### DATA EXTRACT:
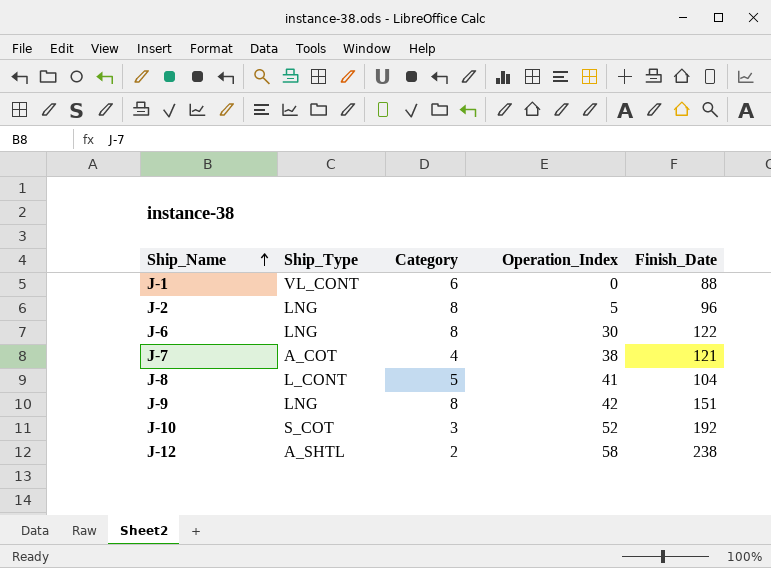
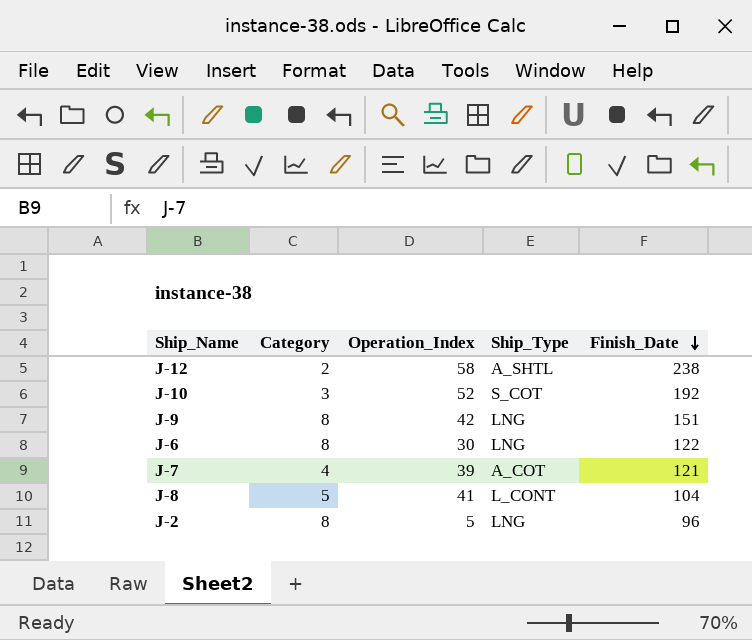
row order: Ship_Name ascending -> Finish_Date descending
column Ship_Type | position: 2 -> 4
row J-1: VL_CONT | 6 | 0 | 88 -> none
J-7 | Operation_Index: 38 -> 39

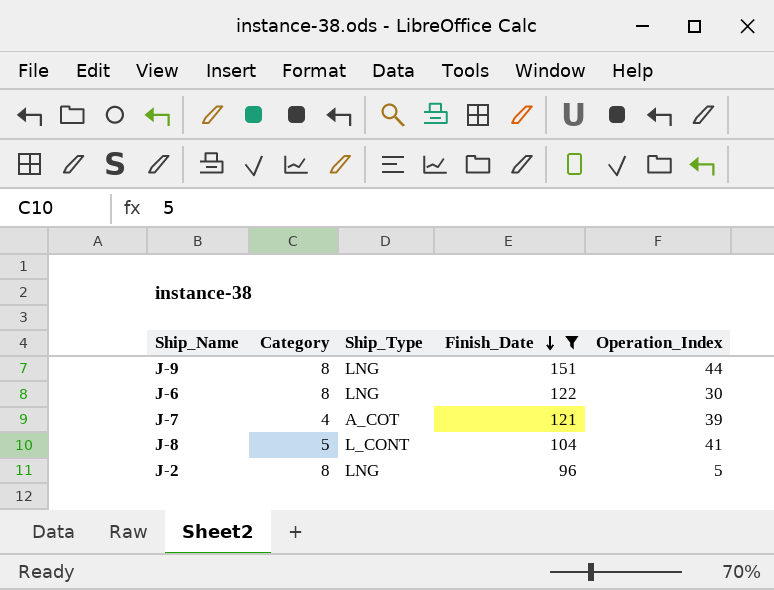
filter: none -> Finish_Date <= 151
column Operation_Index | position: 3 -> 5
J-9 | Operation_Index: 42 -> 44

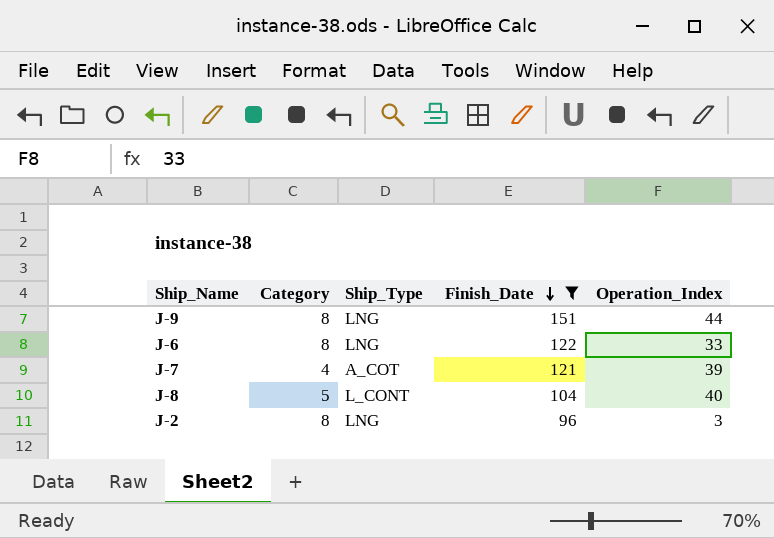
J-6 | Operation_Index: 30 -> 33
J-8 | Operation_Index: 41 -> 40
J-2 | Operation_Index: 5 -> 3

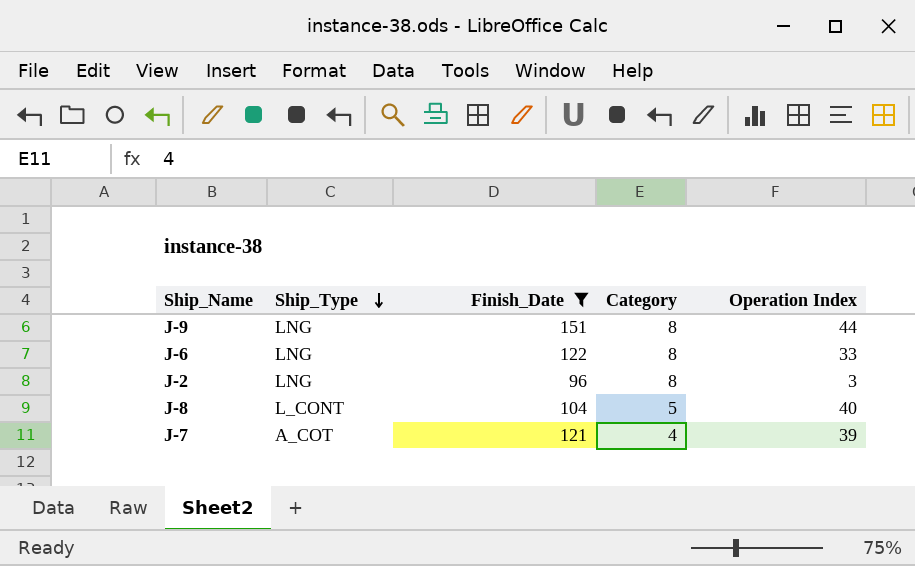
row order: Finish_Date descending -> Ship_Type descending
column Category | position: 2 -> 4
column name: Operation_Index -> Operation Index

### YOUR ASSIGNMENT:
From the data above, show each line that contains "order".

### RESULT OF THIS TASK:
row order: Ship_Name ascending -> Finish_Date descending
row order: Finish_Date descending -> Ship_Type descending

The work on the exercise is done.